Perhaps to avoid confusion, you should use the sentence only in the first meaning.


why not "To jest jajkiem?" Is this formula appliable only to persons and animals?


Because of "to". It "to" is in the sentence, but does not mean "the" , it changes case after jest to nominative.


I think I got it. Thank you:)


There is no declesion when using demonstrative ( To, Ta, Ten, Tamto, Tamta, Tam)


Not true. Using demonstrative pronouns does not affect declension. Besides, "tam" is not a demonstrative pronoun.

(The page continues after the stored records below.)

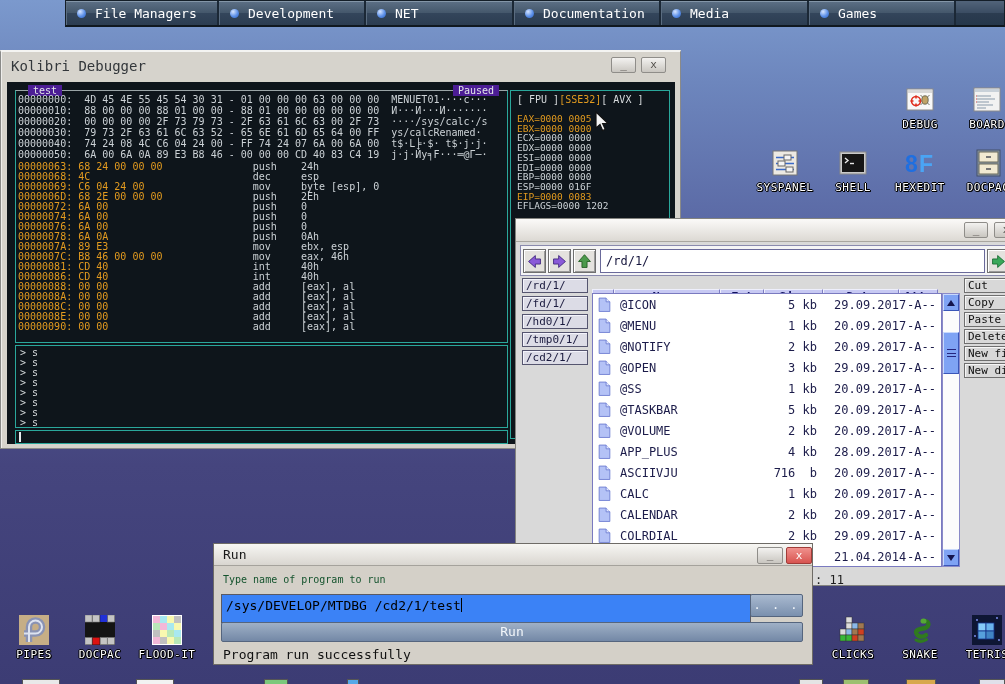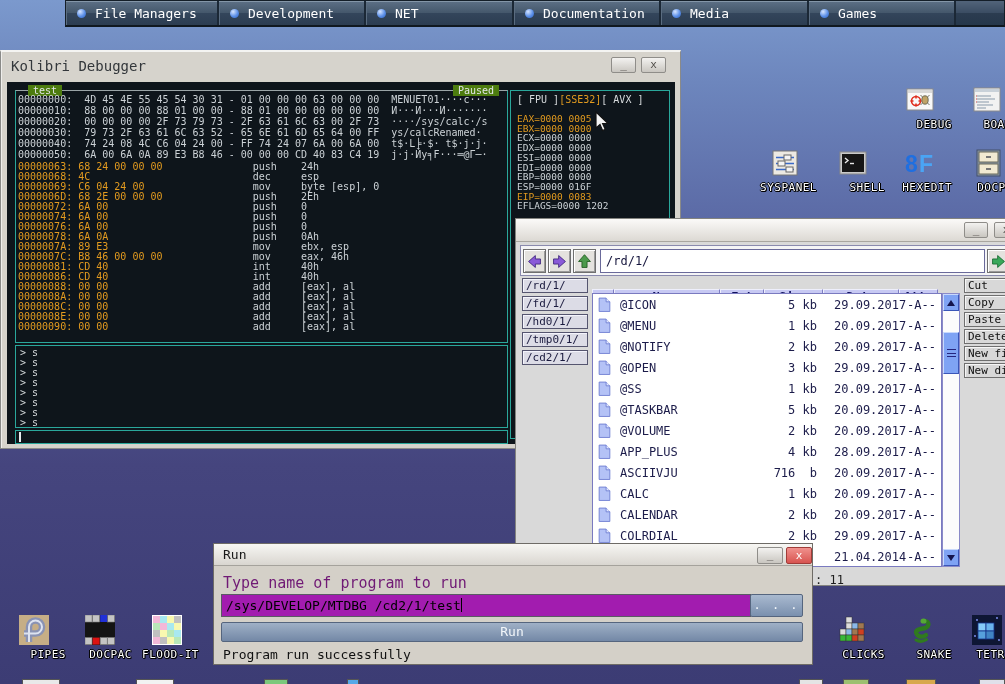--- a/index.html
+++ b/index.html
@@ -33,7 +33,7 @@
   #dbg-client { position:absolute; left:6px; top:30px; width:668px; height:362px; background:#0e151b; }
   .dbg-box { position:absolute; border:1px solid #2aa79b; }
   #dbg-box-code { left:8px; top:8px; width:493px; height:253px; border-top-color:#9aa4a6; }
-  .dbg-toplabel { position:absolute; top:-6px; background:#4d7c0f; color:#e2e6e8;
+  .dbg-toplabel { position:absolute; top:-6px; background:#4c1d95; color:#e2e6e8;
     font-size:10px; padding:0 5px; line-height:11px; }
   #hexdump { position:absolute; left:2px; top:3px;text-align:right; }
   #hexdump .line { white-space:pre; font-size:10px; line-height:11px; color:#ccd2d6; }

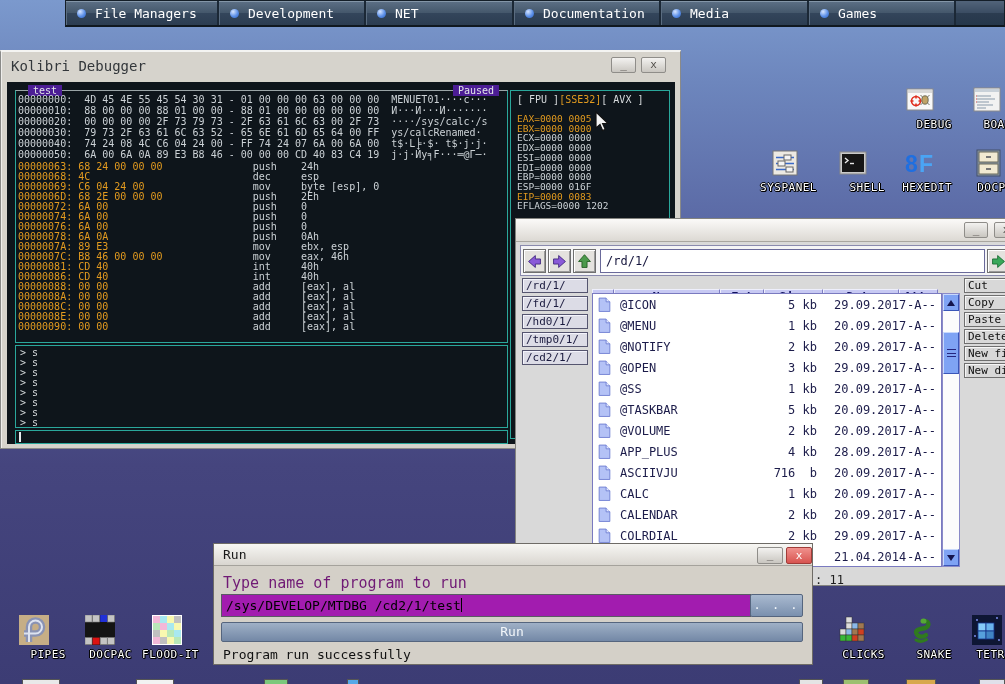--- a/index.html
+++ b/index.html
@@ -122,7 +122,7 @@
   #run-status { position:absolute; left:9px; top:103px; font-size:13px; color:#101010; white-space:pre; }
 
   
-  .dicon { position:absolute; width:64px; text-align:right; z-index:2; }
+  .dicon { position:absolute; width:64px; text-align:center; z-index:2; }
   .dicon .art { width:30px; height:30px; margin:0 auto; }
   .dicon .lbl { margin-top:3px; font-size:11px; color:#fff; letter-spacing:0.5px; white-space:pre;
     text-shadow:1px 0 0 #000, -1px 0 0 #000, 0 1px 0 #000, 0 -1px 0 #000, 1px 1px 0 #000; }

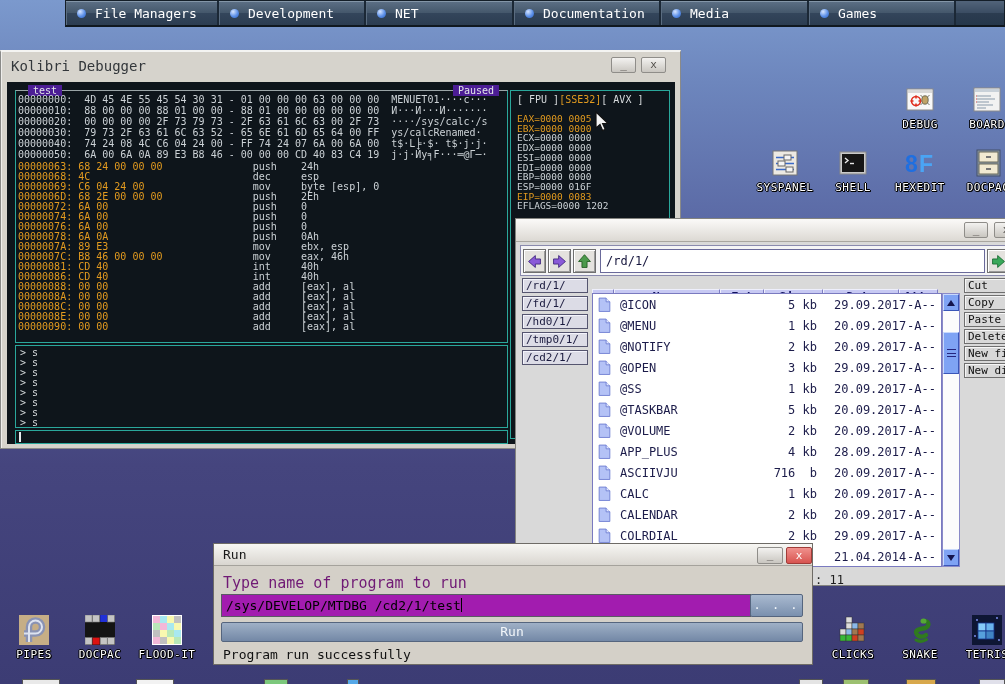--- a/index.html
+++ b/index.html
@@ -109,7 +109,7 @@
   #run-close { position:absolute; left:572px; top:3px; width:26px; height:17px; text-align:center;
     line-height:15px; font-size:11px; color:#fff; border-radius:2px;
     background:linear-gradient(180deg,#f0918d,#d85450); border:1px solid #a03c38; }
-  #run-prompt { position:absolute; left:9px; top:30px; font-size:15px; color:#701a75; white-space:pre; }
+  #run-prompt { position:absolute; left:9px; top:30px; font-size:10px; color:#14532d; white-space:pre; }
   #run-input { position:absolute; left:7px; top:50px; width:530px; height:23px; background:#a21caf;
     border:1px solid #5a5a64; font-size:13px; color:#000; padding:3px 0 0 4px; white-space:pre; }
   #run-caret { display:inline-block; width:1.5px; height:14px; background:#000; vertical-align:-2px; }

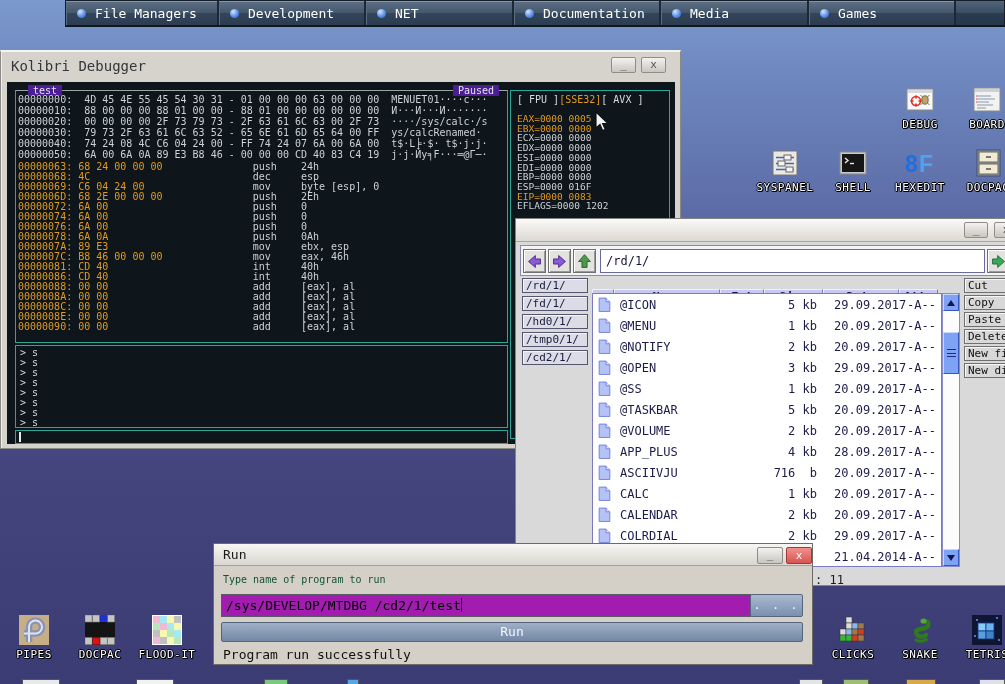--- a/index.html
+++ b/index.html
@@ -110,7 +110,7 @@
     line-height:15px; font-size:11px; color:#fff; border-radius:2px;
     background:linear-gradient(180deg,#f0918d,#d85450); border:1px solid #a03c38; }
   #run-prompt { position:absolute; left:9px; top:30px; font-size:10px; color:#14532d; white-space:pre; }
-  #run-input { position:absolute; left:7px; top:50px; width:530px; height:23px; background:#a21caf;
+  #run-input { position:absolute; left:7px; top:50px; width:530px; height:29px; background:#3b82f6;
     border:1px solid #5a5a64; font-size:13px; color:#000; padding:3px 0 0 4px; white-space:pre; }
   #run-caret { display:inline-block; width:1.5px; height:14px; background:#000; vertical-align:-2px; }
   #run-browse { position:absolute; left:536px; top:50px; width:53px; height:23px; text-align:center;

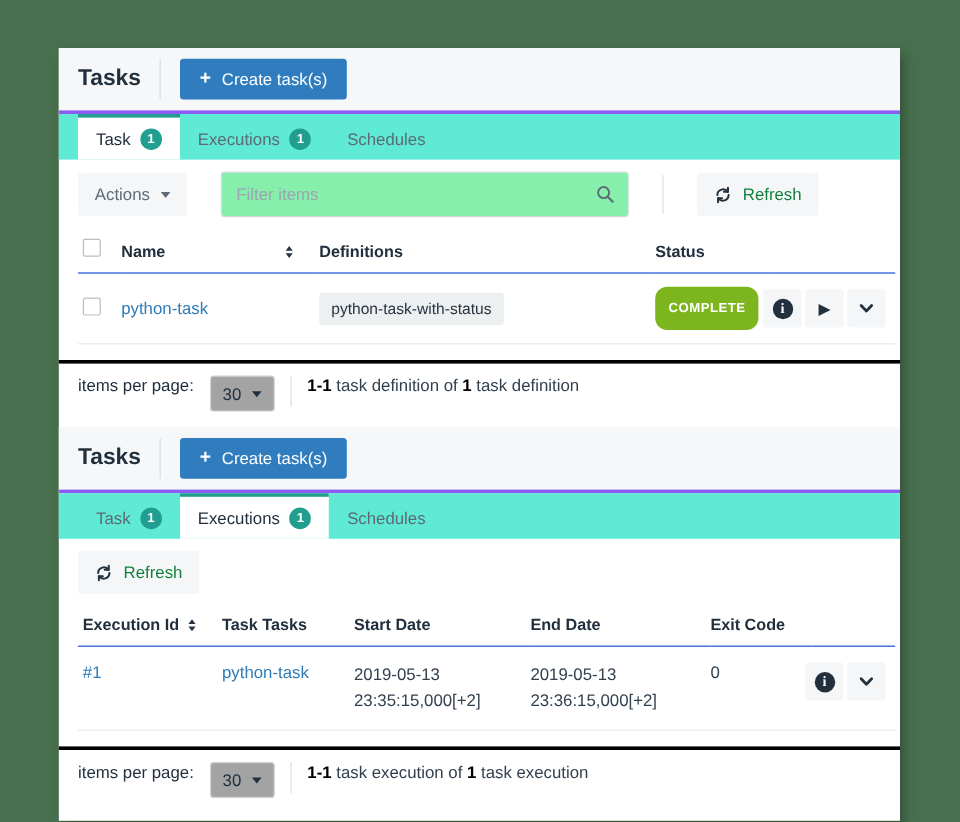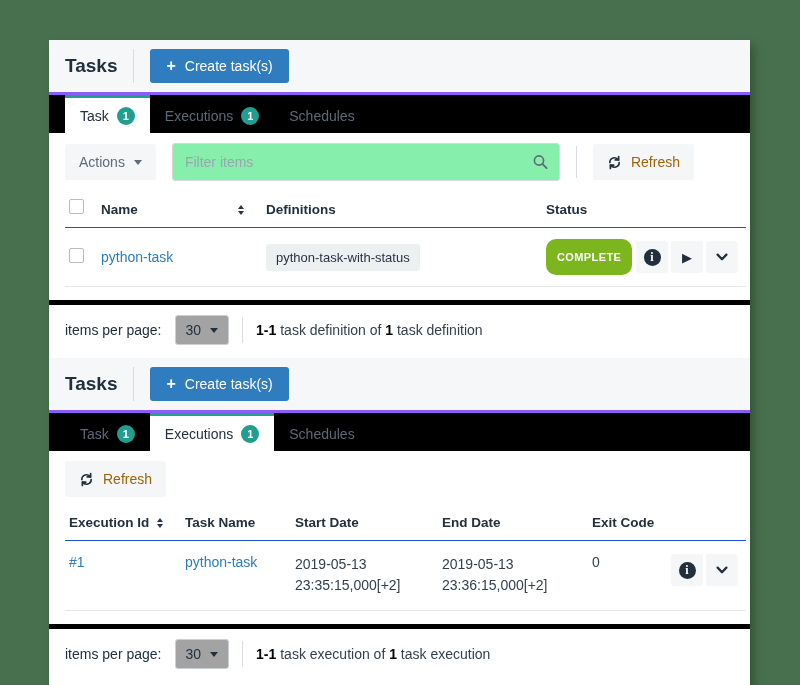--- a/index.html
+++ b/index.html
@@ -29,7 +29,7 @@
   }
   .plus-glyph { font-size:16px; font-weight:bold; line-height:1; }
   
-  .tabs { display:flex; background:#000000; padding:0 16px; height:38px; }
+  .tabs { display:flex; background:#5eead4; padding:0 16px; height:38px; }
   .tab {
     display:inline-flex; align-items:center; gap:8px; padding:0 15px;
     font-size:14px; color:#5C6977; border-top:3px solid transparent; cursor:pointer;

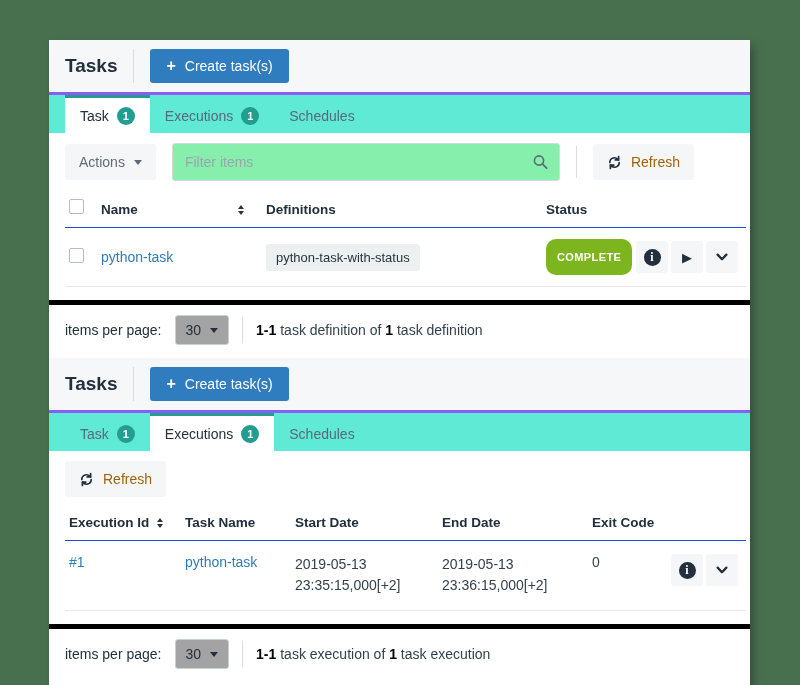--- a/index.html
+++ b/index.html
@@ -42,7 +42,7 @@
   }
   
   .content { padding:0 4px 0 16px; }
-  .toolbar { display:flex; align-items:center; gap:16px; padding:10px 12px 10px 0; }
+  .toolbar { display:flex; align-items:center; gap:28px; padding:10px 12px 10px 0; }
   .btn-light {
     display:inline-flex; align-items:center; gap:9px;
     background:#F4F6F7; border:none; border-radius:3px;

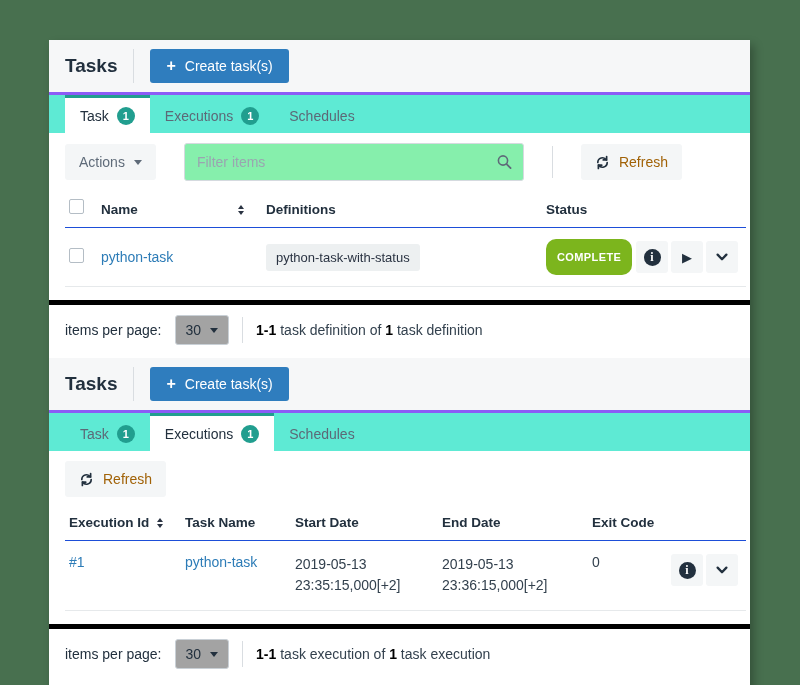--- a/index.html
+++ b/index.html
@@ -47,7 +47,7 @@
     display:inline-flex; align-items:center; gap:9px;
     background:#F4F6F7; border:none; border-radius:3px;
     padding:10px 14px; font-size:14px; font-family:inherit;
-    color:#a16207; cursor:pointer;
+    color:#15803d; cursor:pointer;
   }
   .btn-actions { color:#5F6B79; }
   .caret-down {

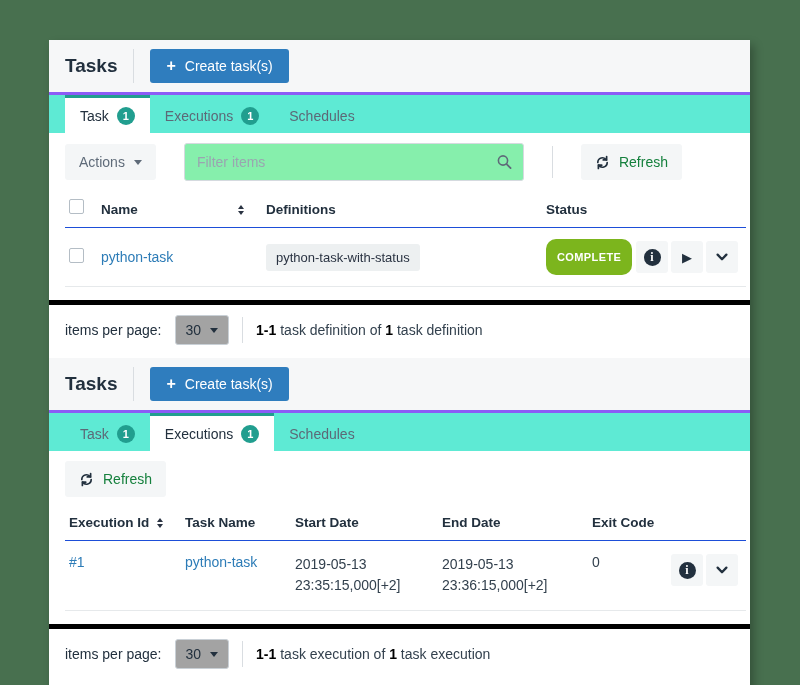--- a/index.html
+++ b/index.html
@@ -107,8 +107,8 @@
   .date-cell { line-height:1.5; }
   
   .pagination {
-    display:flex; align-items:center; gap:13px;
-    border-top:5px solid #000000; margin-top:13px;
+    display:flex; gap:13px;
+    border-top:3px solid #000000; margin-top:13px;
     padding:10px 16px 13px; font-size:14px; color:#22303E;
   }
   .pagesize {

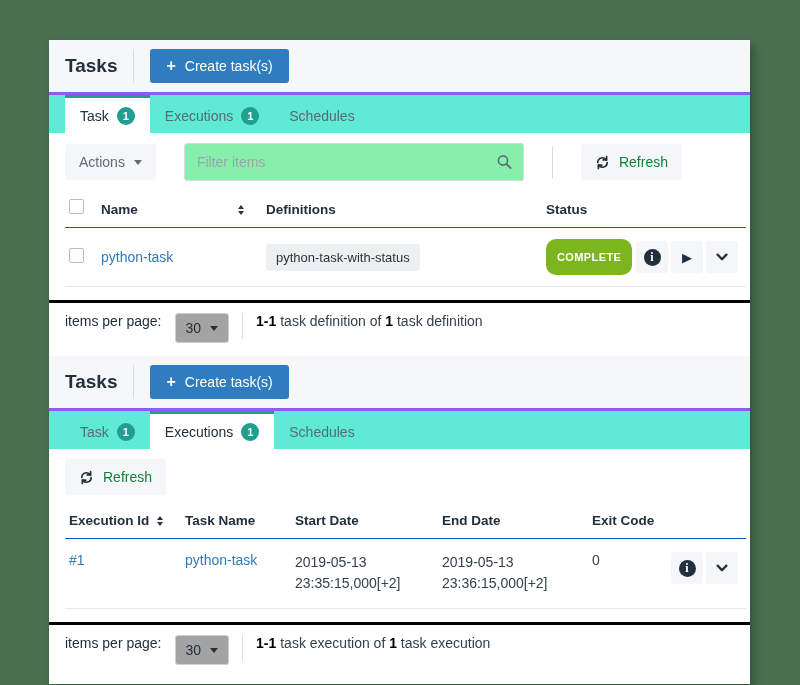--- a/index.html
+++ b/index.html
@@ -305,7 +305,7 @@
                   </span>
               </div>
             </th>
-            <th style="white-space:normal; width:60px;">Task Name</th>
+            <th style="white-space:normal; width:60px;">Task Tasks</th>
             <th>Start Date</th>
             <th>End Date</th>
             <th>Exit Code</th>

I wrote ten jest jajko oops


I wrote "to jajko" and it was correct


Yeah... but then it's like a short answer to a "What is it"? question when someone is pointing at an egg.

[deactivated user]

    Oh, so when you ask, you say for example: "To jajko?" And the answer can be "Tak, to jest jajko"


    With Ten, ta and to you apply each depending on masculine, feminine or neuter. Is this always obvious (excluding exceptions) by the ending e.g jajko = neuter so To can you assum if it doesn't end in A or O that Ten is the correct one to use?


    Yes, while there are exceptions, you generally can look at the ending to figure it out. Just make sure that you're looking at the basic form (Nominative singular).

    -a is mostly for feminine nouns, -o/-ę/-um for neuter ones, consonants for masculine ones.